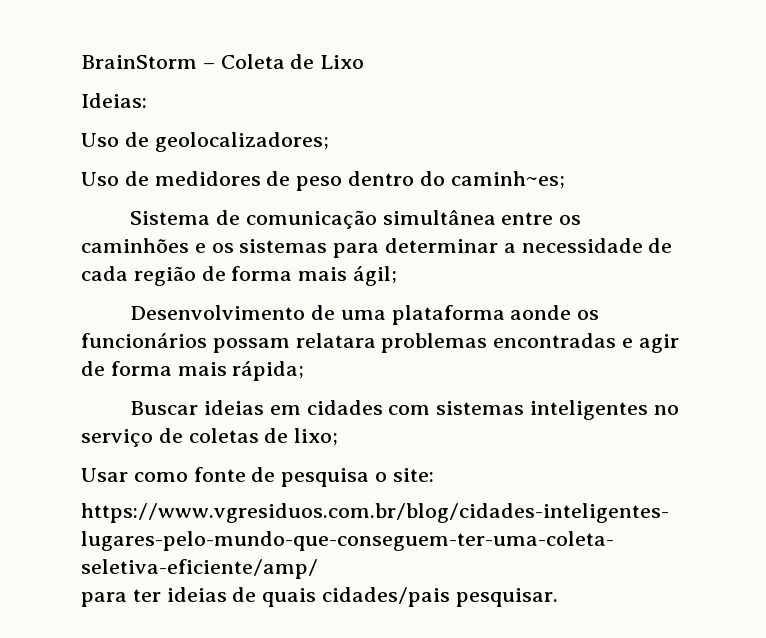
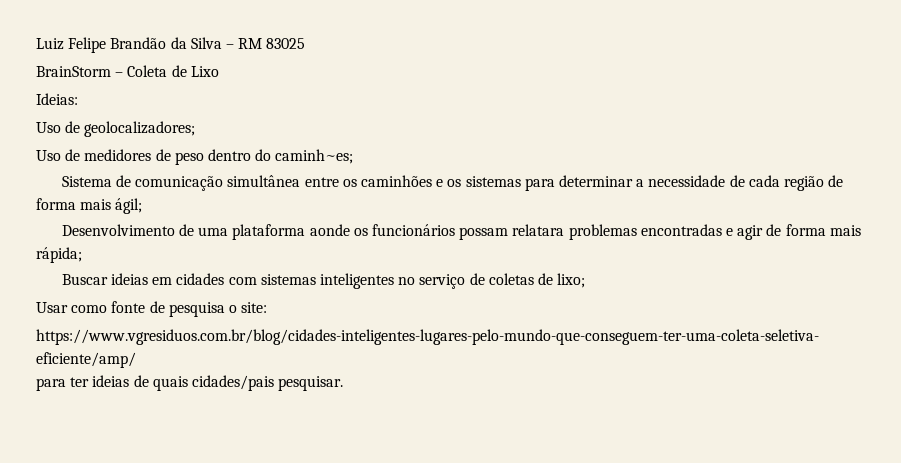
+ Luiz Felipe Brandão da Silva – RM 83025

* * *

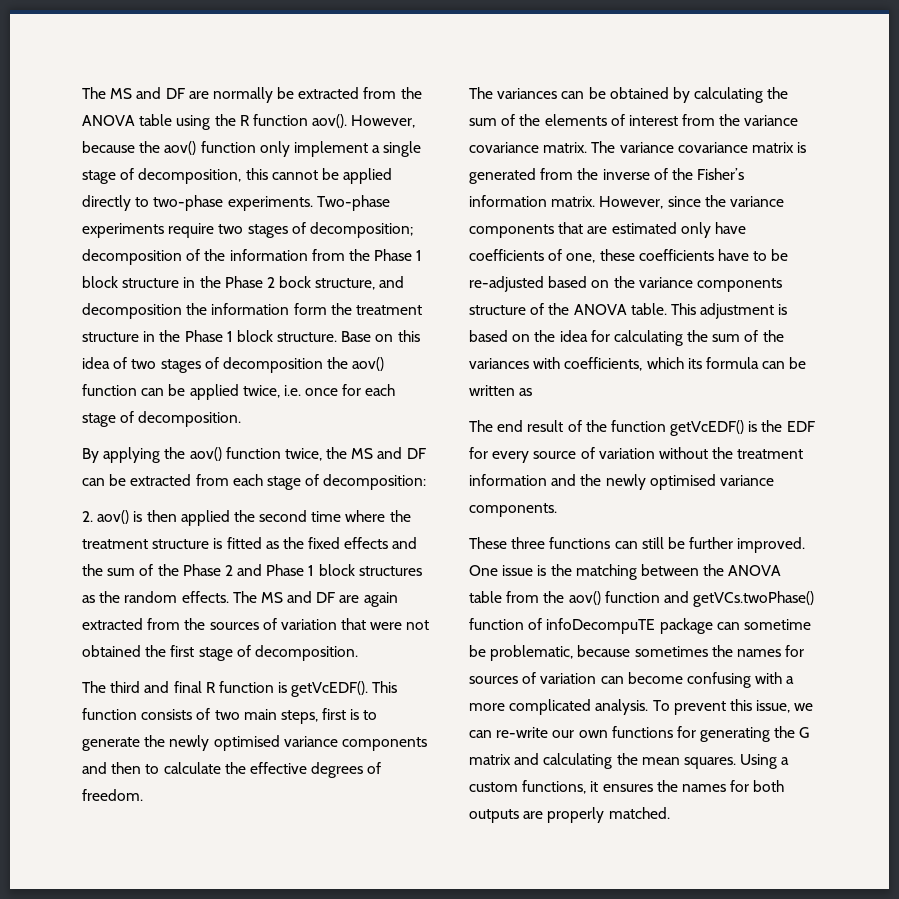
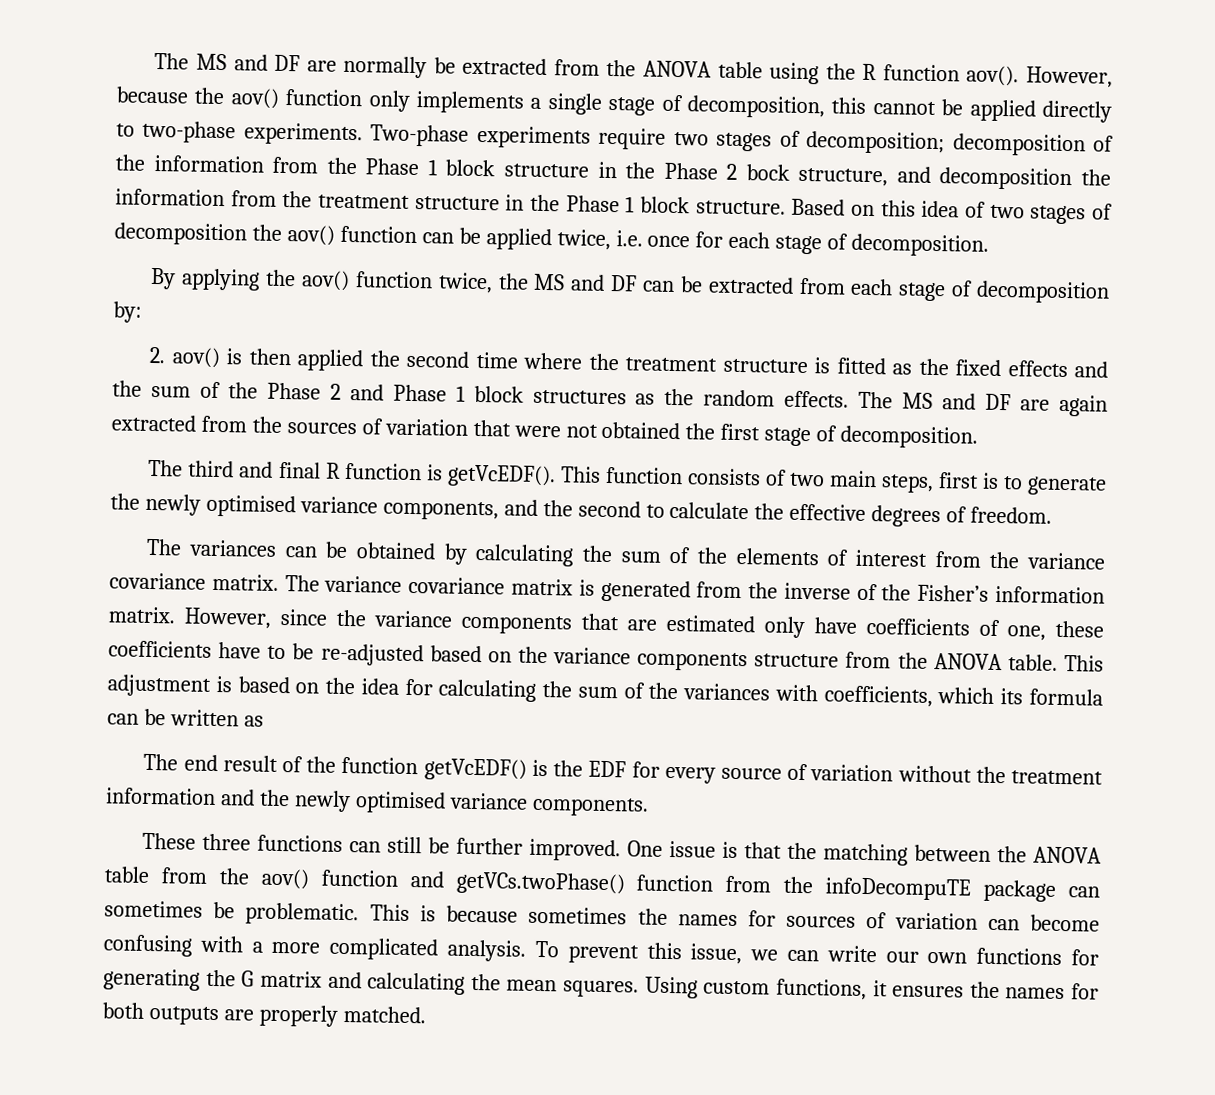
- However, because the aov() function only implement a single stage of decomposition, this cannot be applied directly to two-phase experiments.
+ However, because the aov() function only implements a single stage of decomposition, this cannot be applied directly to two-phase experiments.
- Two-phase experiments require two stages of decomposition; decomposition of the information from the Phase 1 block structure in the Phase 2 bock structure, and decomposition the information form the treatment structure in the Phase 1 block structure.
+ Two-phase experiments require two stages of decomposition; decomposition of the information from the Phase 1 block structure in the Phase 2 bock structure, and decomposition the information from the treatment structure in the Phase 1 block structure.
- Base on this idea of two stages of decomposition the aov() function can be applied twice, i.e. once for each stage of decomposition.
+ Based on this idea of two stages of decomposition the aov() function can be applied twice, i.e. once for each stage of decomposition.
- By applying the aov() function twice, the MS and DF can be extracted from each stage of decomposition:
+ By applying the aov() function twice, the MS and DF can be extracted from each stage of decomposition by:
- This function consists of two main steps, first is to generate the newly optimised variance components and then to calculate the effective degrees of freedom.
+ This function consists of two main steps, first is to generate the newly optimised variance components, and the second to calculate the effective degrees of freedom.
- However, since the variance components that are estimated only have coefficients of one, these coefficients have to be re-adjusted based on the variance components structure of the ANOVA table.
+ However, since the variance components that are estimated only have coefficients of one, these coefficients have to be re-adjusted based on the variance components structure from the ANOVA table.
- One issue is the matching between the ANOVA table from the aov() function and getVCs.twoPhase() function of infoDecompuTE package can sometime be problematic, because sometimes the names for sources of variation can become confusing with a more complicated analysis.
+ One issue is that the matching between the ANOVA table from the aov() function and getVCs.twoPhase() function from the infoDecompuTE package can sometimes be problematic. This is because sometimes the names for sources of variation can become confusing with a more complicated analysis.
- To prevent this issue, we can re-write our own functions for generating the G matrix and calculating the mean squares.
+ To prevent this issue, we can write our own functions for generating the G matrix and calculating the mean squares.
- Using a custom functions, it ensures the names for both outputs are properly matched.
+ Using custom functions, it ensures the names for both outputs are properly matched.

▶ WHAT YOU WILL DO
All that is needed is the exact run of lines above from the line containing "- Two-phase experiments" through the line containing "- One issue", both of them included.

▶ RESULT OF THIS EXERCISE
- Two-phase experiments require two stages of decomposition; decomposition of the information from the Phase 1 block structure in the Phase 2 bock structure, and decomposition the information form the treatment structure in the Phase 1 block structure.
+ Two-phase experiments require two stages of decomposition; decomposition of the information from the Phase 1 block structure in the Phase 2 bock structure, and decomposition the information from the treatment structure in the Phase 1 block structure.
- Base on this idea of two stages of decomposition the aov() function can be applied twice, i.e. once for each stage of decomposition.
+ Based on this idea of two stages of decomposition the aov() function can be applied twice, i.e. once for each stage of decomposition.
- By applying the aov() function twice, the MS and DF can be extracted from each stage of decomposition:
+ By applying the aov() function twice, the MS and DF can be extracted from each stage of decomposition by:
- This function consists of two main steps, first is to generate the newly optimised variance components and then to calculate the effective degrees of freedom.
+ This function consists of two main steps, first is to generate the newly optimised variance components, and the second to calculate the effective degrees of freedom.
- However, since the variance components that are estimated only have coefficients of one, these coefficients have to be re-adjusted based on the variance components structure of the ANOVA table.
+ However, since the variance components that are estimated only have coefficients of one, these coefficients have to be re-adjusted based on the variance components structure from the ANOVA table.
- One issue is the matching between the ANOVA table from the aov() function and getVCs.twoPhase() function of infoDecompuTE package can sometime be problematic, because sometimes the names for sources of variation can become confusing with a more complicated analysis.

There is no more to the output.